C’est un véritable franchissement d’obstacle que le président Félix-Antoine Tshisekedi et son gouvernement viennent de faire opérer à la République démocratique du Congo. L’adhésion du pays à l’Eastern and Southern Africa Anti-Money Laundering Group (ESAAMLG), une organisation régionale regroupant les États d’Afrique de l’Est et Australe engagés dans la lutte contre le blanchiment des capitaux et le financement du terrorisme a été annoncée en marge de la 51ème réunion de cette organisation tenue à Arusha (Tanzanie), du 23 au 27 mars 2026.
Cette participation à l’éradication du recyclage des fonds mal acquis dans les deux sous-régions du continent constitue une démonstration éloquente de la volonté des pouvoirs publics rd congolais d’en finir avec la procrastination qui pousse souvent la plupart des hauts dirigeants du Congo chaque fois qu’il s’agit de matérialiser le projet d’une gouvernance vertueuse dans la gestion publique.
Ce ‘’happy end’’ est en outre un puissant stimulant en direction des partenaires économiques et financiers internationaux après des décennies de ces sauts de puces plus ou moins cosmétiques que furent les multiples tentatives déficientes et lacunaires d’aligner le pays sur les standards internationaux pour consolider sa crédibilité financière. En effet, c’est ainsi et ainsi seulement que la RDC se convertira de manière irréversible aux valeurs de la transparence et de l’attractivité des investissements.
Fruit d’un processus conduit avec dextérité par le ministre des Finances, Doudou Fwamba Likunde, cette intégration traduit la volonté du gouvernement congolais de faire de la lutte contre les flux financiers illicites un pilier central de la gouvernance publique conformément à la vision du chef de l’État Félix Tshisekedi qui entend donner une chance à ce ‘’royaume des paradoxes’’ selon une formule empruntée à Isidore Ndaywel.
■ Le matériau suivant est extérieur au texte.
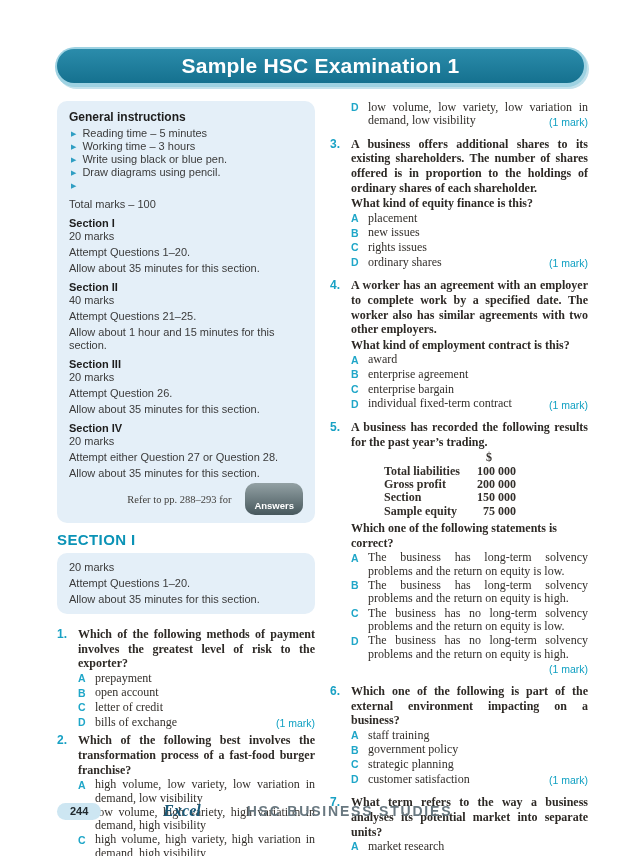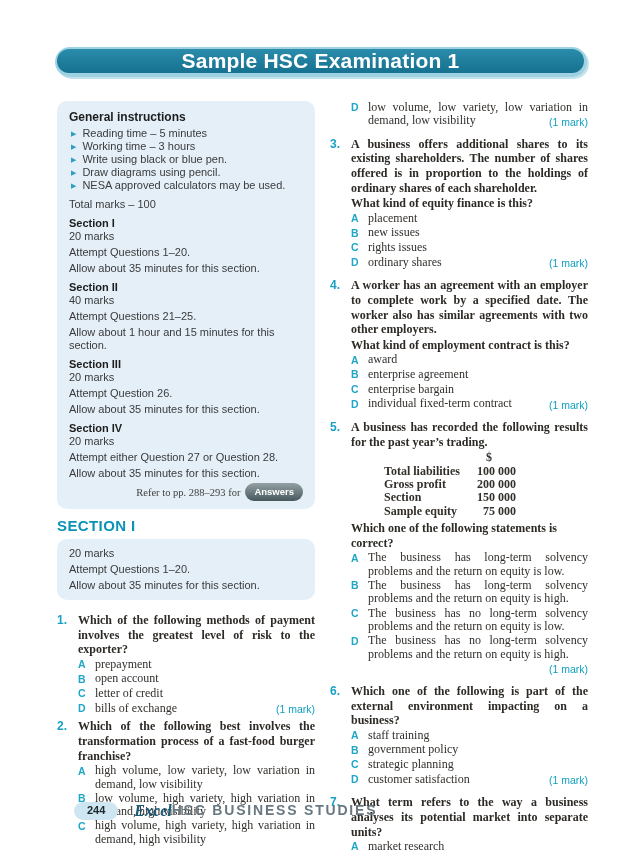"Sample HSC Examination 1" .banner-outer { height: 30px -> 40px }
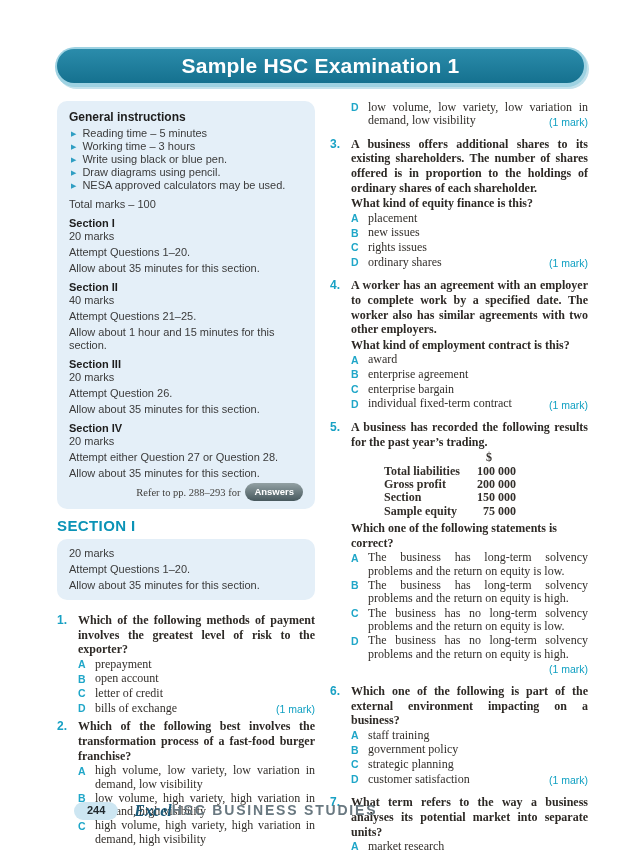"NESA approved calculators may be" span { html: <span>NESA approved calculators may be used.</span> -> none }
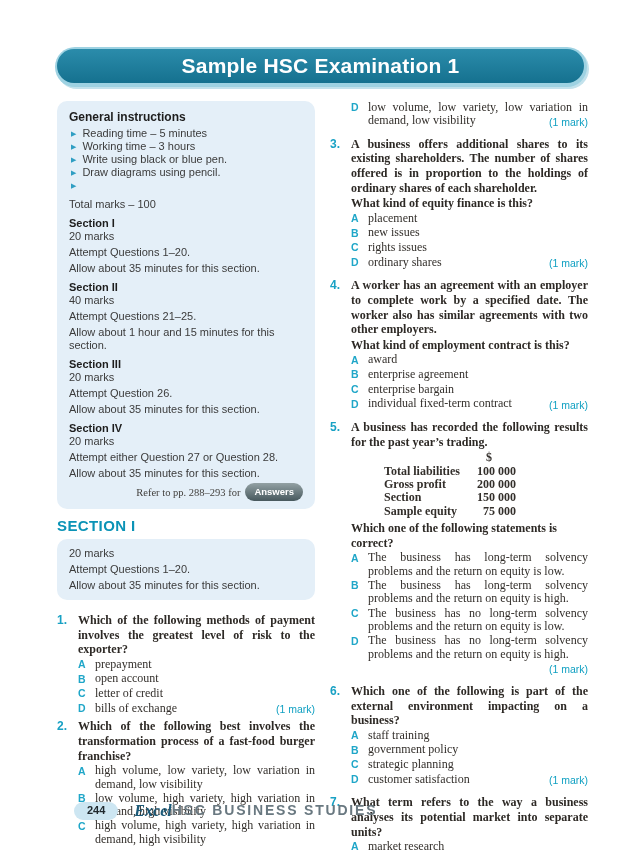"Answers" .answers-badge { margin-left: 5px -> 14px; padding: 2px 9px 3px 9px -> 16px 9px 3px 9px }
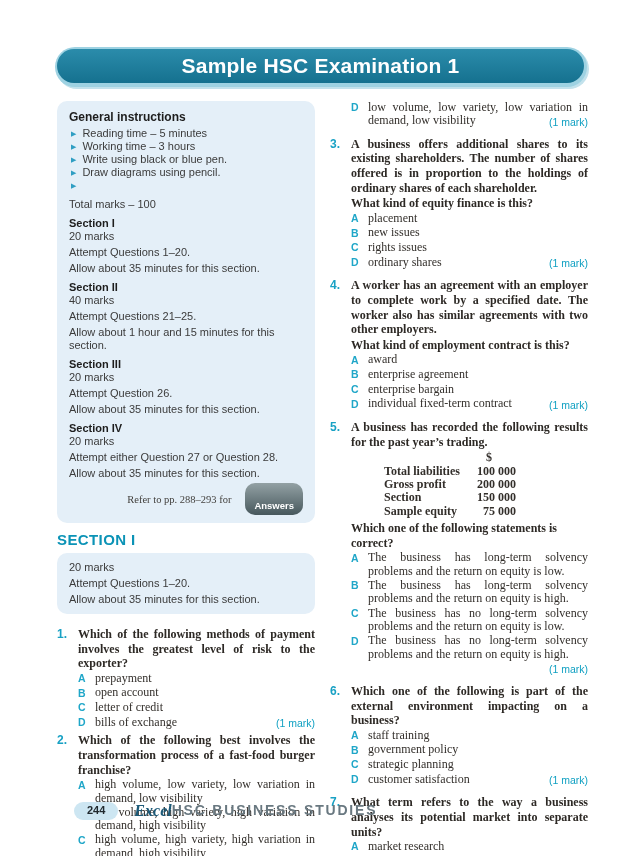"244" .footer { align-items: none -> center; gap: none -> 46px; left: 74px -> 57px }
Le nouvel arsenal synergétique instauré présente l’avantage d’encadrer de manière plus robuste les mécanismes de modernisation de la législation en matière de lutte contre le blanchiment de capitaux et le financement du terrorisme. Il fixe des ajustements permettant le balisage du chemin vers une gestion financière pouvant garantir l’élaboration et la mise en œuvre des décisions stratégiques compatibles avec l’émergence et le développement du pays.
Les réformes engagées portent sur plusieurs axes structurants, notamment le renforcement du cadre légal et réglementaire, la consolidation des organes de contrôle et de supervision, l’amélioration des mécanismes d’identification et d’évaluation des risques.
Une attention particulière a été accordée aux voies et moyens d’imposer la transparence dans l’identification des bénéficiaires effectifs des flux financiers afin d’en garantir la netteté et la traçabilité.
L’argentier national Doudou Fwamba a bûcheronné sur le renforcement et la fiabilisation des dispositifs d’enquête ainsi que sur les procédures de répression (action disciplinaire, poursuites pénales, confiscation d’avoirs illicites etc.). Son objectif avoué est de perfectionner et optimiser les diagnostics en capacités opérationnelles concrètes afin de rendre le système national de circulation des fonds plus efficace et conforme aux normes internationales en vigueur.
Tout compte fait, ce chantier de mise en ordre des mouvements des capitaux s’inscrit également dans une dynamique de mobilisation accrue des ressources internes et de lutte renforcée contre la corruption qui gangrène la société.
Au-delà de l’ESAAMLG, cette adhésion s’inscrit également dans un dispositif plus large de coopération régionale qui inclut le Groupe d’Action contre le Blanchiment d’Argent en Afrique Centrale (GABAC), une institution spécialisée de la Communauté Économique et Monétaire de l’Afrique Centrale (CEMAC) basée à Bangui qui permet le développement harmonieux de cette sous-région en s’appuyant sur le Franc CFA.
La coordination interétatique enclenchée par cette démarche fait entrer la République démocratique du Congo de plein pied dans une boucle de rétroaction positive qui mérite d’être encouragée.